Real mode can essentially be considered a 20-bit architecture because it's a 16-bit base selector, and a 16 bit offset, for 20 bits total, both of are mapped to physical memory addresses. 286 protected mode on the other hand is a 24-bit architecture (16 MiB), due to the limitations of the GDT and LDT; this is broadly similar to the m68k situation on Mac's where while the processor was 32-bit register size, the address lines were 24-bit, and created an ugly world where you could have 32-bit incompatibilities if software did stupid crap like tagged pointers.
It *is* actually possible to run real-mode code unmodified in protected mode, or at least under segmented protected mode as long as the real mode binary followed specific rules. There's an entire section in the iAXP 286 Programmers Reference discussing running legacy code in real mode; OS/2 could do the same thing; 16-bit code running on protected mode. It's not however possible to use DOS, or BIOS calls under this. As such, Xenix 386 maintained backwards compatibility with its PC/XT, AT, and 286 versions.
Still always moving
(Score: 0) by Anonymous Coward on Tuesday March 07 2017, @06:33AM (5 children)
There are reasons to set up paging, even if it mostly isn't used.
For example, RMX for the 80386 sets up paging, but the paging only gets used if you run flat-model 32-bit executables.

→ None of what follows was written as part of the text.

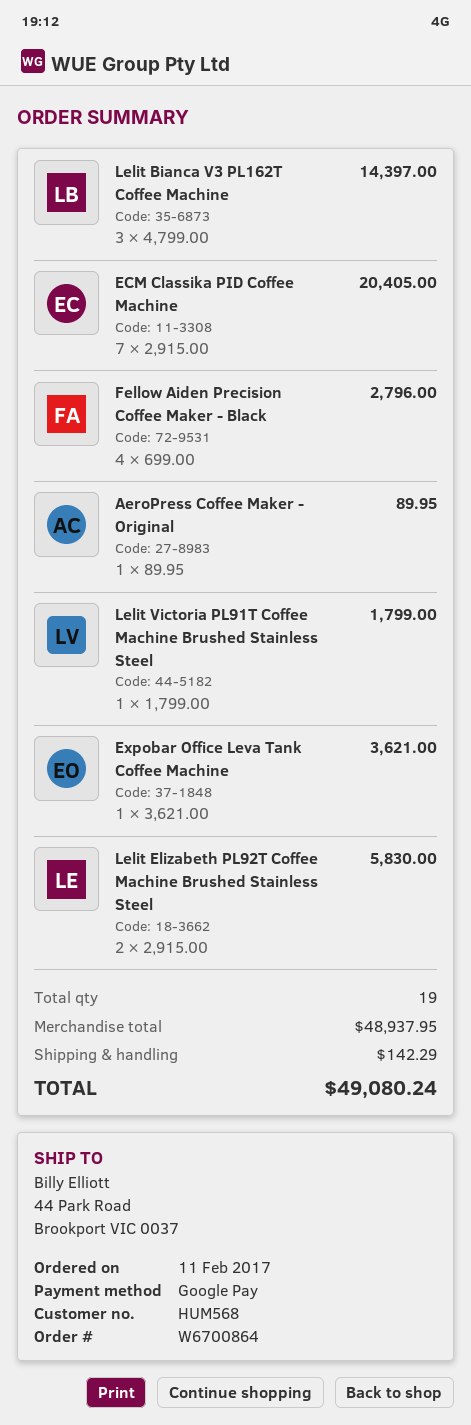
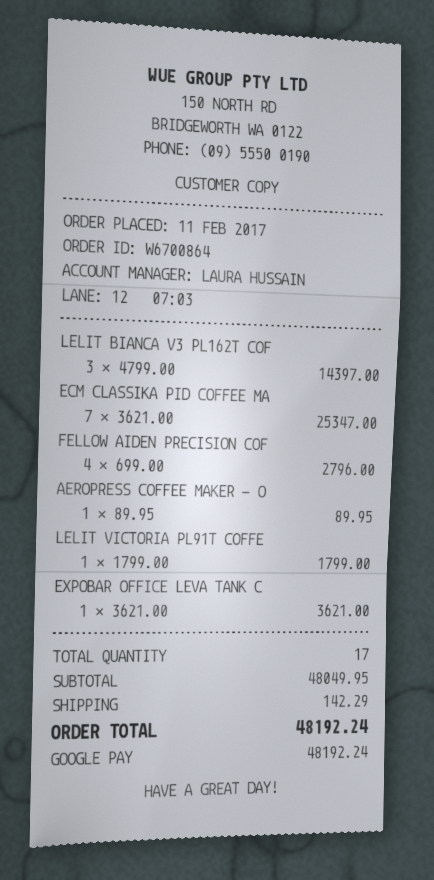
ECM Classika PID Coffee Machine: 7 x 2915.00 = 20405.00 -> 7 x 3621.00 = 25347.00
Lelit Elizabeth PL92T Coffee Machine Brushed Stainless Steel: 2 x 2915.00 = 5830.00 -> none
total quantity: 19 -> 17
subtotal: 48937.95 -> 48049.95
total: 49080.24 -> 48192.24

If you just run segmented executables (either 16-bit or 32-bit) the paging doesn't really get used.
Xenix could be similar: you happen to only have 16-bit segmented executables, but the capability exists to run other types.

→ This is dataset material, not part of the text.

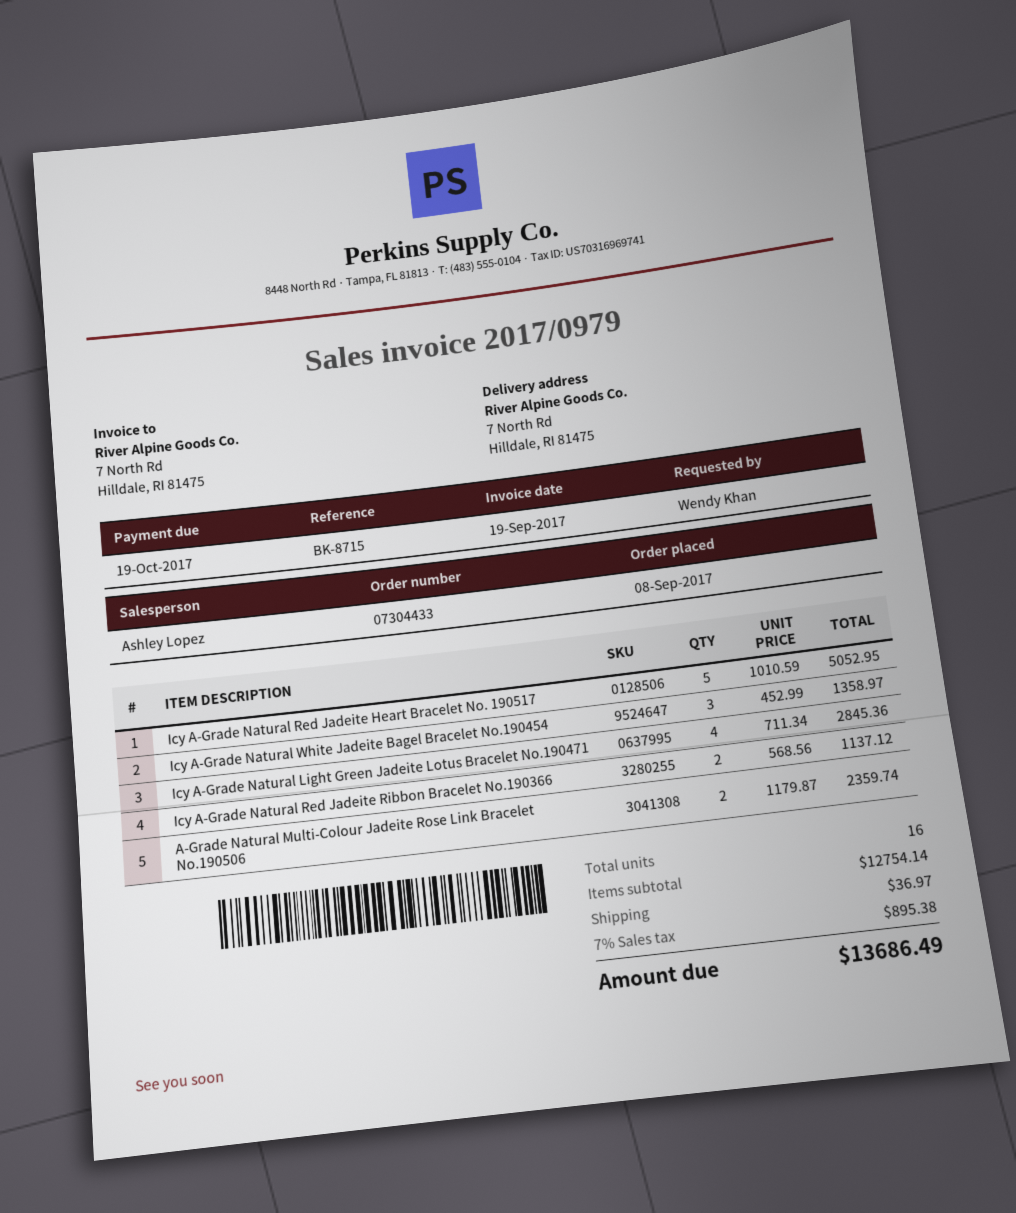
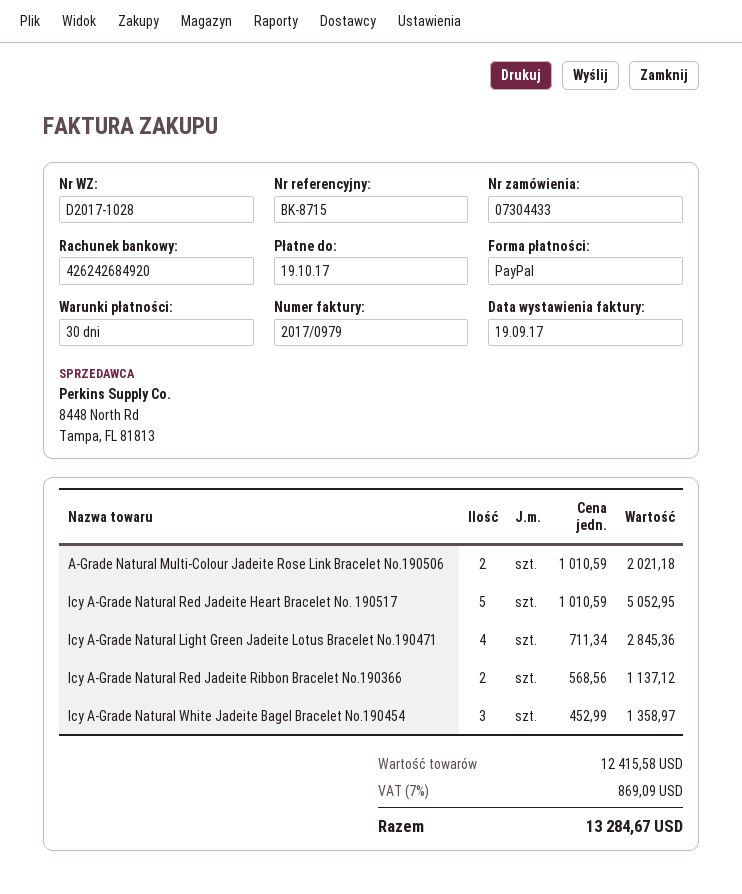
A-Grade Natural Multi-Colour Jadeite Rose Link Bracelet No.190506: 2 x 1179.87 = 2359.74 -> 2 x 1010.59 = 2021.18
subtotal: 12754.14 -> 12415.58
shipping: 36.97 -> none
tax: 7% = 895.38 -> 7% = 869.09
total: 13686.49 -> 13284.67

Paging can also be used to extend an OS past 16 megabytes of memory without fixing code that would break if the granularity bit were set in the segment descriptors. The OS might internally depend on being able to position segments such that they are not 4096-byte aligned. In fact, this is probable. Many OSes of this era do something truly horrifying: they call into normal 16-bit BIOS functions from 16-bit protected mode. This was sort of workable, given that there were few BIOS vendors (just IBM and Compaq) and one could disassemble the BIOS to see if it would be safe to call. Access to the BIOS data area at 0040:0000 would involve segment 0x40 with a base of 0x400. Use of the NULL segment didn't happen much in those BIOSes, generally happening before entry to protected mode. Use of A20 wrap-around could be handled via faults, via paging (80386 and better), or via actually messing with A20.
(Score: 2) by NCommander on Tuesday March 07 2017, @06:53AM (4 children)
Xenix actually is one of the few operating systems that ran into a forward compatibility issue; Xenix 286 will not run on a 386 due to the fact that it loads bad values into the last two words of the LDT which are normally unused in that processor. That causes bad juju on the 386 which uses that for the increased segment size parameters.
There are a few specific 80386 binaries on the disks, but none appear to use paging capabilities as far as I can tell. I haven't done an in-depth analysis to see if it does actually page those binaries or simply takes advantage of the larger segment size. I don't have a set of development tools that match this version of Xenix, but the Xenix 2.3 386 tools do work on this release, so I could probably try compile a paged binary and see if it works.
Xenix (several versions) also overrides the low memory segment on startup at 0x40, blowing away the EBDA while its at it. This is a hint as to why it refuses to boot on specific emulators and on some machines depending on the BIOS. I haven't checked if it does BIOS calls to gather data before switching to protected mode, or if does some sorta segment magic to do them once leaving real mode. Notably, at least this version of Xenix does NOT setup a V86 task in the TSS to talk to the BIOS (2.3 might).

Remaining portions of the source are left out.